One of my favorite emergency physician bloggers, Ten out of Ten, wrote a great piece last week about loathing the beeper, and I can only sing the same tune.

It absolutely blows my mind how much time I can spend trying to page a private medical doctor or consultant.

  1. Call the private’s office.
  2. Try hitting 0, but this only works 30% of the time, and sometimes it’s a random button like “8” to reach the operating service.
  3. Speak with operating service, repeating my name, hospital, phone number, patient’s name, and date of birth three times over, slooowwwly.
  4. Private eventually responds, tell quick story, find out private wants to use the hospitalist or resident service.
  5. Call the hospitalist.
  6. 2-3 pages later, right in the middle of a discussion with another patient, hospitalist responds, or resident service responds, but they’re capped, or I’ve been paging the wrong number, finally sign patient out.
  7. As Ten out of Ten suggests, please for the love of all that is good and efficient, let’s use cellphones. Why are we still carrying around 1980s drug dealer-style boxes when we already have a fancy-schmancy voice and text-capable device with us at all times anyway? (Okay fine, let’s do a big study and confirm, once and for all, that cellphones don’t do anything to medical equipment, and then do away with beepers.)

    And why not use some sort of software/web solution like Google Voice to do all the work?
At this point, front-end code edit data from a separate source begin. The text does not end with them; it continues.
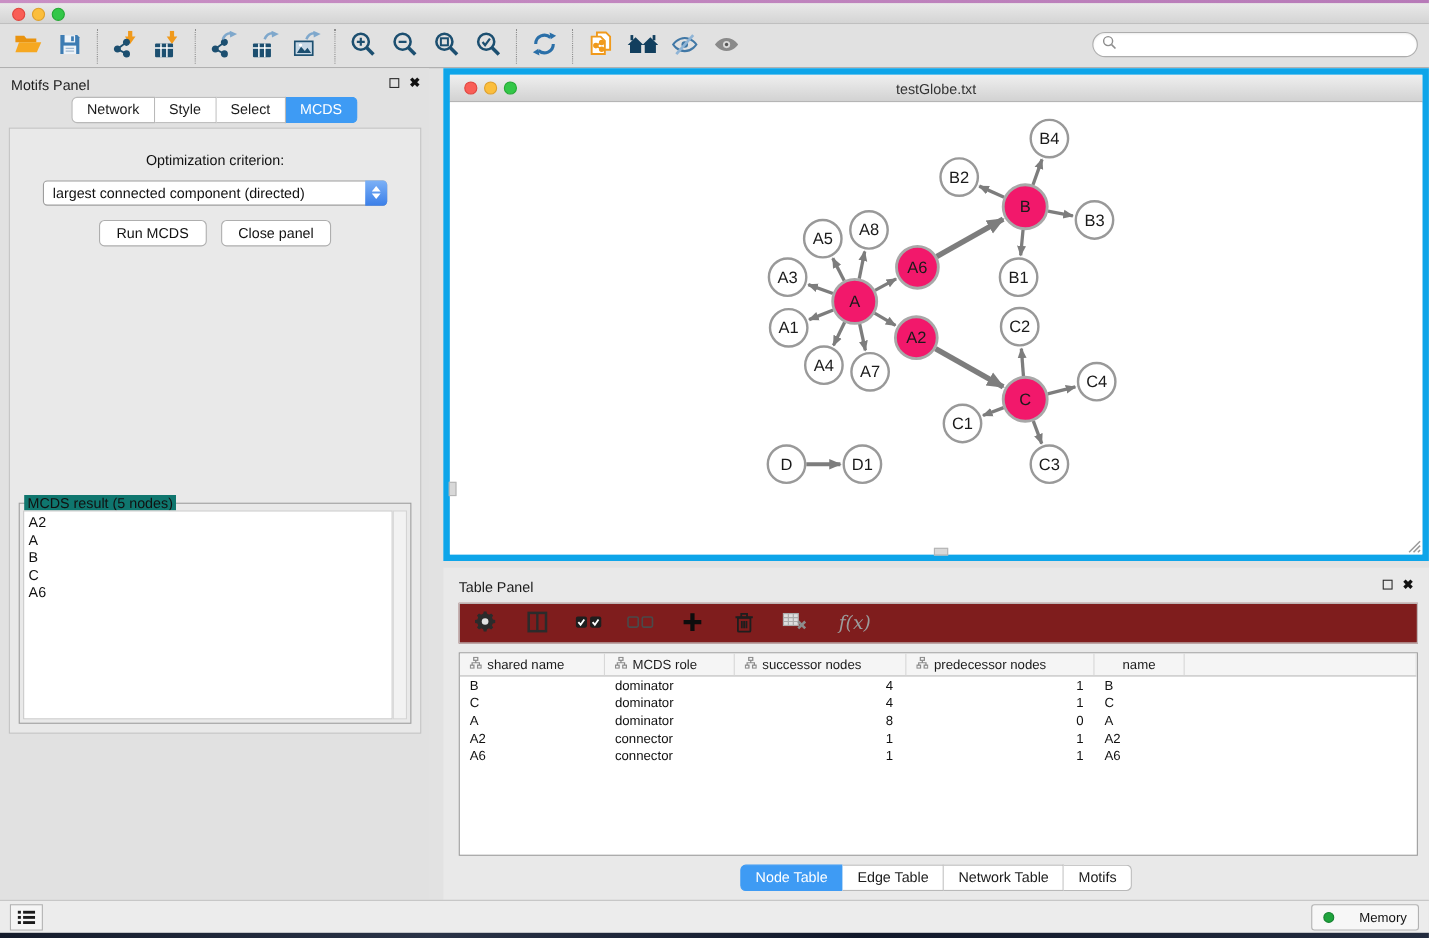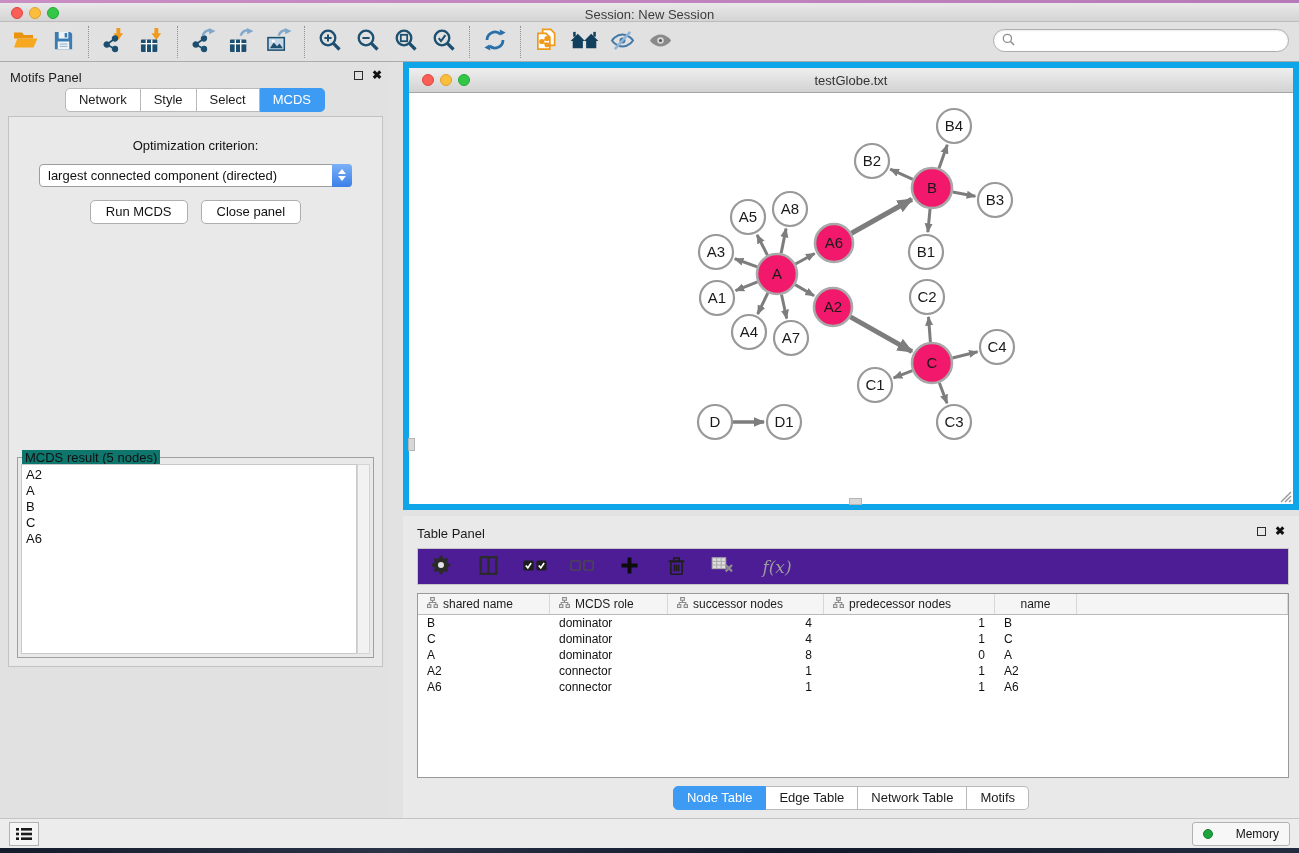--- a/index.html
+++ b/index.html
@@ -111,7 +111,6 @@
   <span class="traffic t-red" style="left:11px"></span>
   <span class="traffic t-yellow" style="left:29px"></span>
   <span class="traffic t-green" style="left:47px"></span>
-  <div id="main-title">Session: New Session</div>
 </div>
 
 <div id="toolbar">

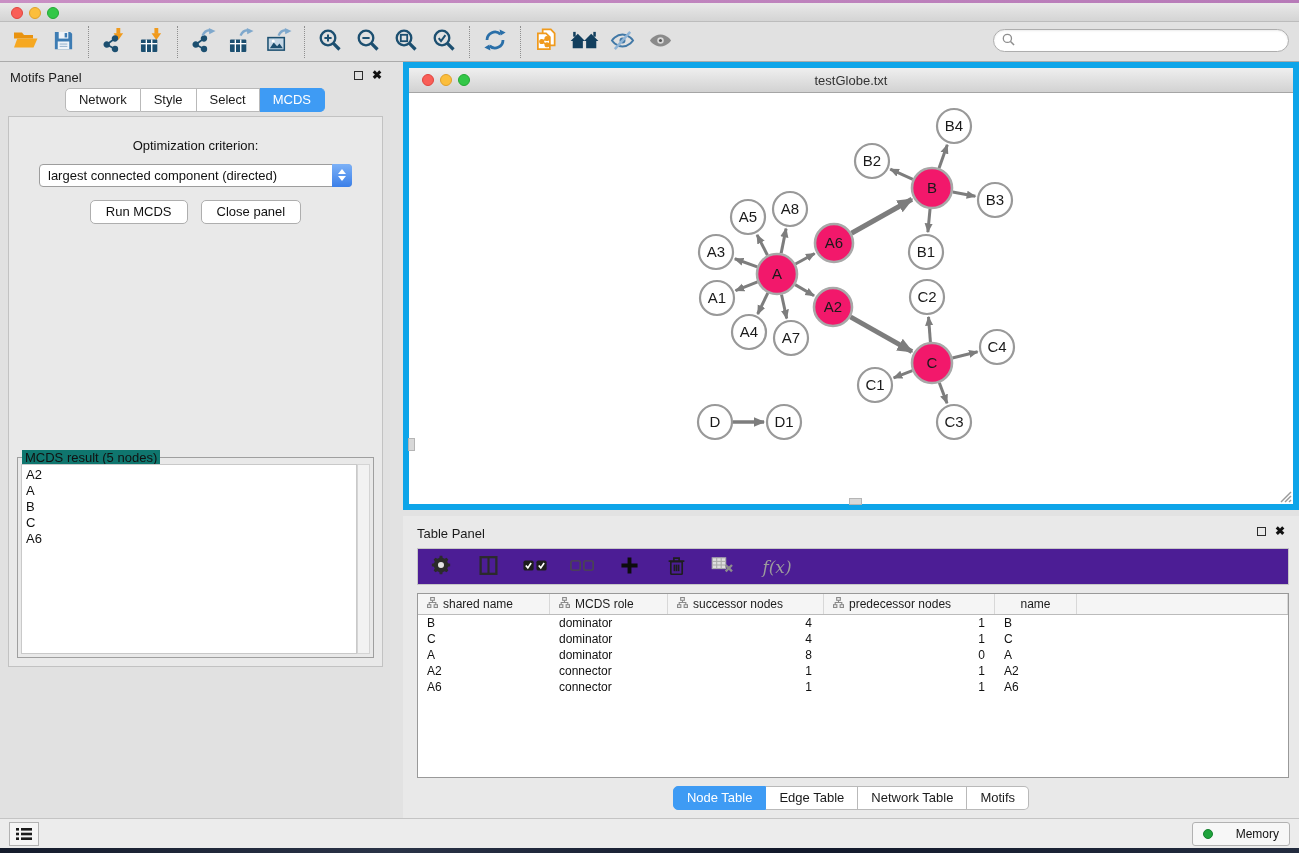--- a/index.html
+++ b/index.html
@@ -75,7 +75,7 @@
   
   #table-panel { position:absolute; left:403px; top:516px; width:896px; height:302px; background:#e9e9e9; }
   #tp-title { position:absolute; left:14px; top:10px; font-size:13px; color:#1b1b1b; }
-  #tp-toolbar { position:absolute; left:14px; right:10px; top:32px; height:37px; background:#4c1d95;
+  #tp-toolbar { position:absolute; left:14px; right:10px; top:32px; height:37px; background:#7f1d1d;
     border:1px solid #c6c6c6; display:flex; align-items:center; gap:17px; padding-left:8px; }
   .tp-btn { width:30px; height:30px; display:flex; align-items:center; justify-content:center; background:none; border:none; }
   .fx-label { font-family:"DejaVu Serif", serif; font-style:italic; font-size:17px; color:#9c9c9c; }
Call one phone number, and it automatically forwards to the on-call cellphone. If the call is not answered, you leave a voicemail, and a text message is sent to the phone every 10 minutes until someone responds. That way you have the convenience of a pager (call back when you’re available) along with the direct-connection of a cellphone. And the call schedule is automatically fed into the system so it autoforwards without anyone intervening; if something gets goofed up, you just login to the website, click a button, and re-route the calls to someone else.